— What to work on —
In the records below, find the line containing "shipping: 37.99 -> none", then extract that line and all subsequent lines exactly, leaving out everything else.
START The data
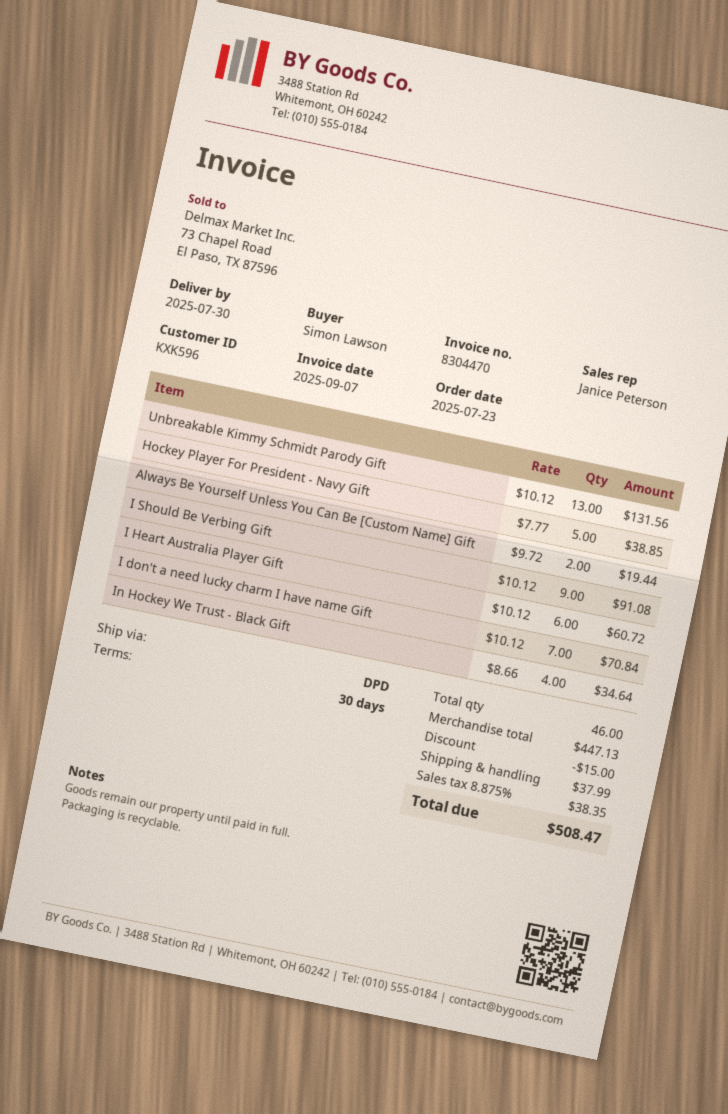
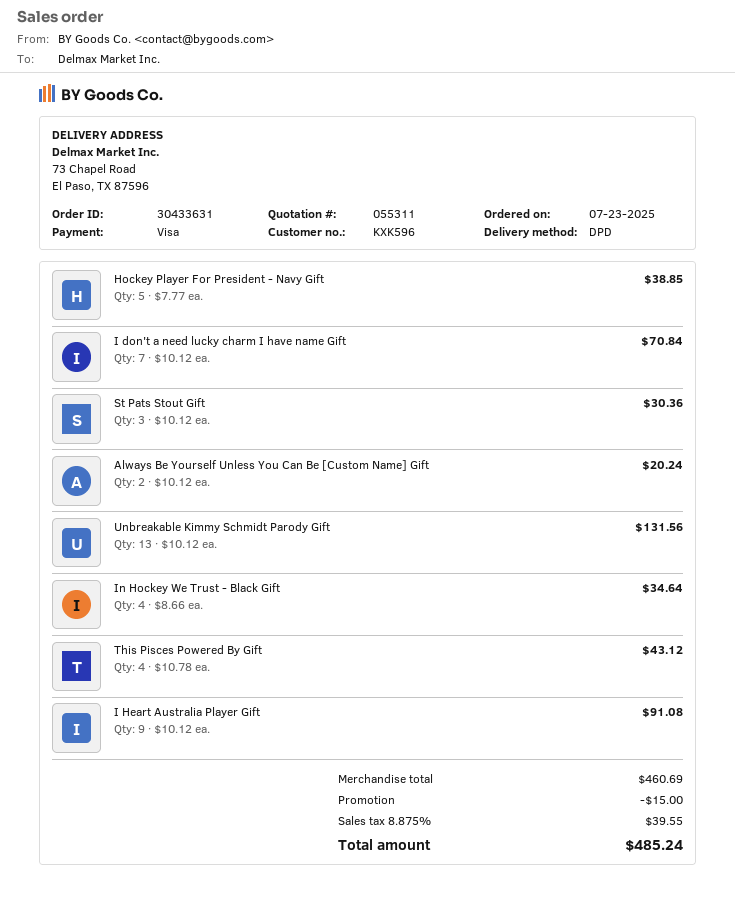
Always Be Yourself Unless You Can Be [Custom Name] Gift: 2 x 9.72 = 19.44 -> 2 x 10.12 = 20.24
I Should Be Verbing Gift: 9 x 10.12 = 91.08 -> none
I Heart Australia Player Gift: 6 x 10.12 = 60.72 -> 9 x 10.12 = 91.08
St Pats Stout Gift: none -> 3 x 10.12 = 30.36
This Pisces Powered By Gift: none -> 4 x 10.78 = 43.12
subtotal: 447.13 -> 460.69
shipping: 37.99 -> none
tax: 8.875% = 38.35 -> 8.875% = 39.55
total: 508.47 -> 485.24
END The data
— Task answer —
shipping: 37.99 -> none
tax: 8.875% = 38.35 -> 8.875% = 39.55
total: 508.47 -> 485.24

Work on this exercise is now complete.